The trial court sustained a demurrer without leave to amend, finding that the putative seller's decision not to sell the property was unforeseeable and could not be attributed to respondents. We find that the demurrer was properly sustained because the Padillas did not adequately plead that respondents' alleged breaches caused their injury. However, because plaintiffs on appeal demonstrate a reasonable probability of amending their complaint to state a cause of action, we reverse the judgment in favor of respondents and remand the matter to the trial court.

BACKGROUND

The operative complaint

The Padillas' original complaint and first amended complaint named only the assumed seller, David Brandon, as a defendant. The Padillas pleaded breach of contract and specific performance causes of action. After apparently settling with Brandon, the Padillas dismissed him as a defendant and then filed the operative second amended complaint (SAC), adding respondents as defendants and alleging breach of fiduciary duty and negligence causes of action. The SAC alleged as follows:

In the spring of 2014, the Padillas entered into an agency relationship with respondents to list and sell property owned by the Padillas as part of a section 1031 exchange.

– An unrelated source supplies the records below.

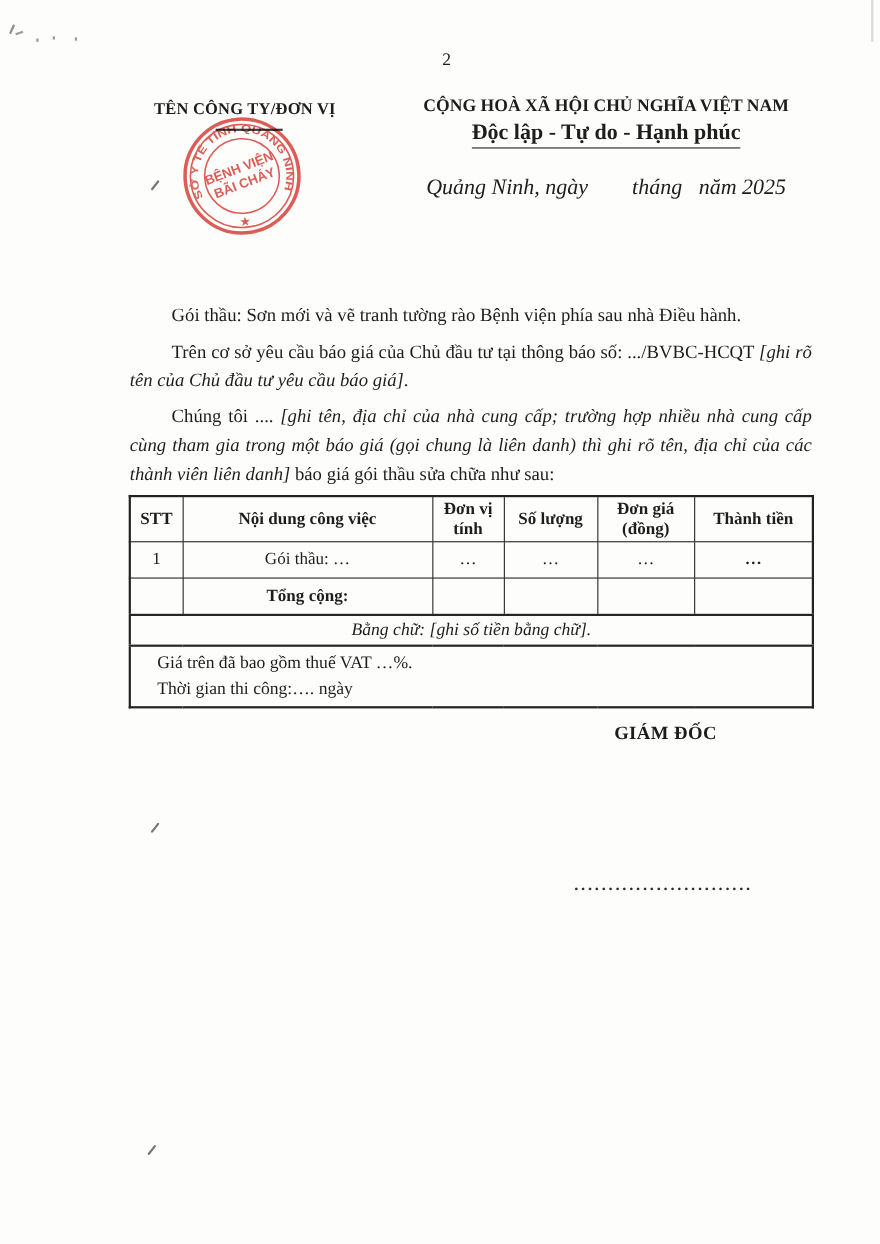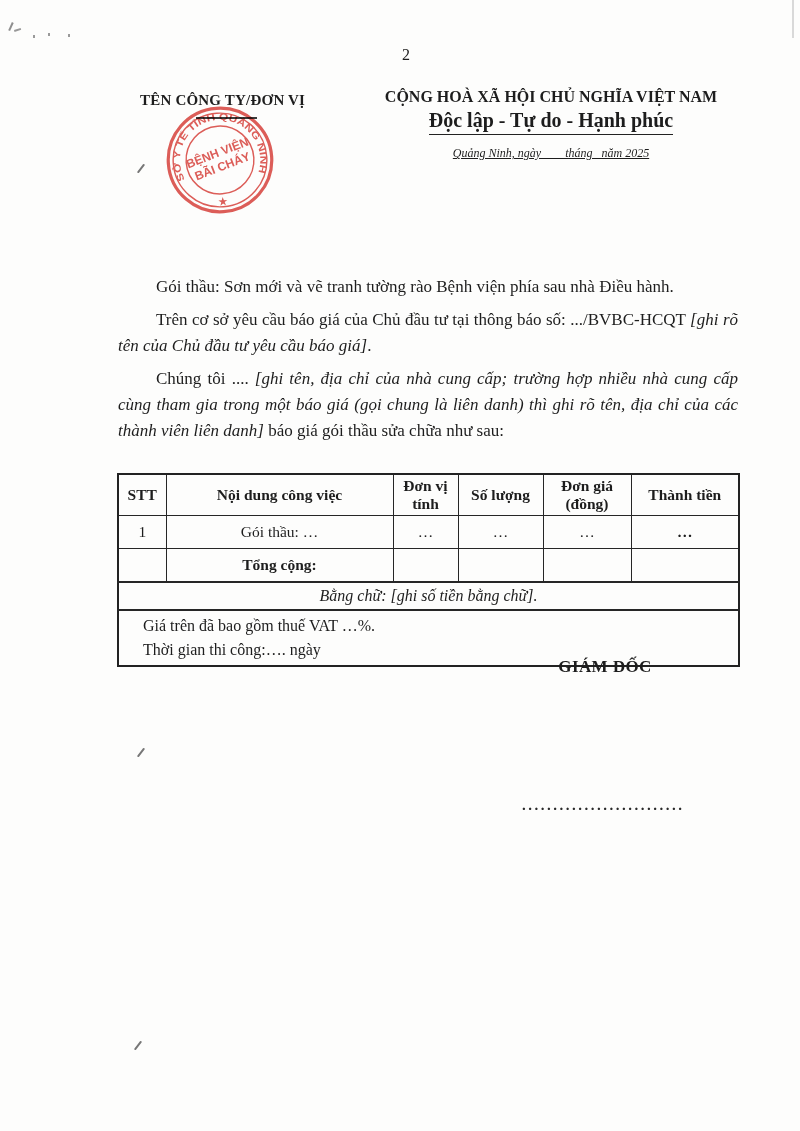--- a/index.html
+++ b/index.html
@@ -24,21 +24,21 @@
     position:absolute; left:196px; top:117px; width:61px; height:2px; background:#3c3c3c;
   }
   .hdr-right {
     position:absolute; left:365px; top:88px; width:372px; text-align:center;
   }
   .hdr-national { font-size:16px; font-weight:bold; }
   .hdr-motto {
     display:inline-block; font-size:20px; font-weight:bold; margin-top:3px;
     border-bottom:1.5px solid #222; padding-bottom:2px;
   }
-  .hdr-date { margin-top:11px; font-size:12px; font-style:italic;text-decoration:underline; }
+  .hdr-date { margin-top:24px; font-size:20px; font-style:italic; }
 
   
   .stamp {
     position:absolute; left:156px; top:102px; width:128px; height:116px;
     opacity:.85; mix-blend-mode:multiply; transform:rotate(-4deg);
   }
 
   
   .doc-title {
     position:absolute; left:118px; top:195px; width:640px; text-align:center;
@@ -53,21 +53,21 @@
 
   
   .body-copy {
     position:absolute; left:118px; top:274px; width:620px;
     font-size:17px; line-height:26px; text-align:justify;
   }
   .body-copy p { text-indent:38px; margin-bottom:7px; }
   .body-copy .it { font-style:italic; }
 
   
-  .quote-table-wrap { position:absolute; left:117px; top:450px; width:621px;margin-top:23px; }
+  .quote-table-wrap { position:absolute; left:117px; top:450px; width:621px; }
   table.quote { width:621px; border-collapse:collapse; table-layout:fixed; border:2px solid #222; }
   table.quote th, table.quote td {
     border:1.5px solid #262626; font-size:15.5px; text-align:center;
     vertical-align:middle; padding:2px 4px; overflow:hidden;
   }
   table.quote tr.head th { height:41px; font-weight:bold; line-height:18px; }
   table.quote tr.item td { height:33px; }
   table.quote tr.total td { height:33px; }
   td.cell-left { text-align:left; padding-left:9px; }
   td.bold { font-weight:bold; }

Respondent Miller informed the Padillas that he identified a suitable replacement property to effectuate the section 1031 exchange—a property located in Hawthorne, which produced monthly rental income of approximately $14,000.

With Miller's assistance, the Padillas offered to purchase the Hawthorne property from Brandon for $1,550,000. Miller disclosed to the Padillas that he previously represented Brandon in his purchase of the Hawthorne property and that he would be acting as a dual agent, representing both the Padillas and Brandon, in the transaction.

In May 2014, the Padillas reached an agreement with Brandon to sell the property to them for $1,625,000, with a $25,000 credit to the Padillas after close of escrow. The parties entered into a corresponding purchase agreement which provided that Brandon would convey title in August 2014.

According to the SAC, respondents then failed to perform several important escrow-related tasks. Respondents allegedly: failed to open escrow, failed to deposit the Padillas' initial deposit into escrow, and failed to inform the Padillas of the need to deposit their funds into escrow.

In June 2014, Miller allegedly recommended to the Padillas that they attempt to get more cash from escrow. He suggested that he approach Brandon with a modification to the purchase agreement reflecting a $1,650,000 purchase price, with a $50,000 credit to the Padillas. The Padillas followed Brandon's advice and Miller presented to Brandon an addendum to the purchase agreement reflecting the proposed modification.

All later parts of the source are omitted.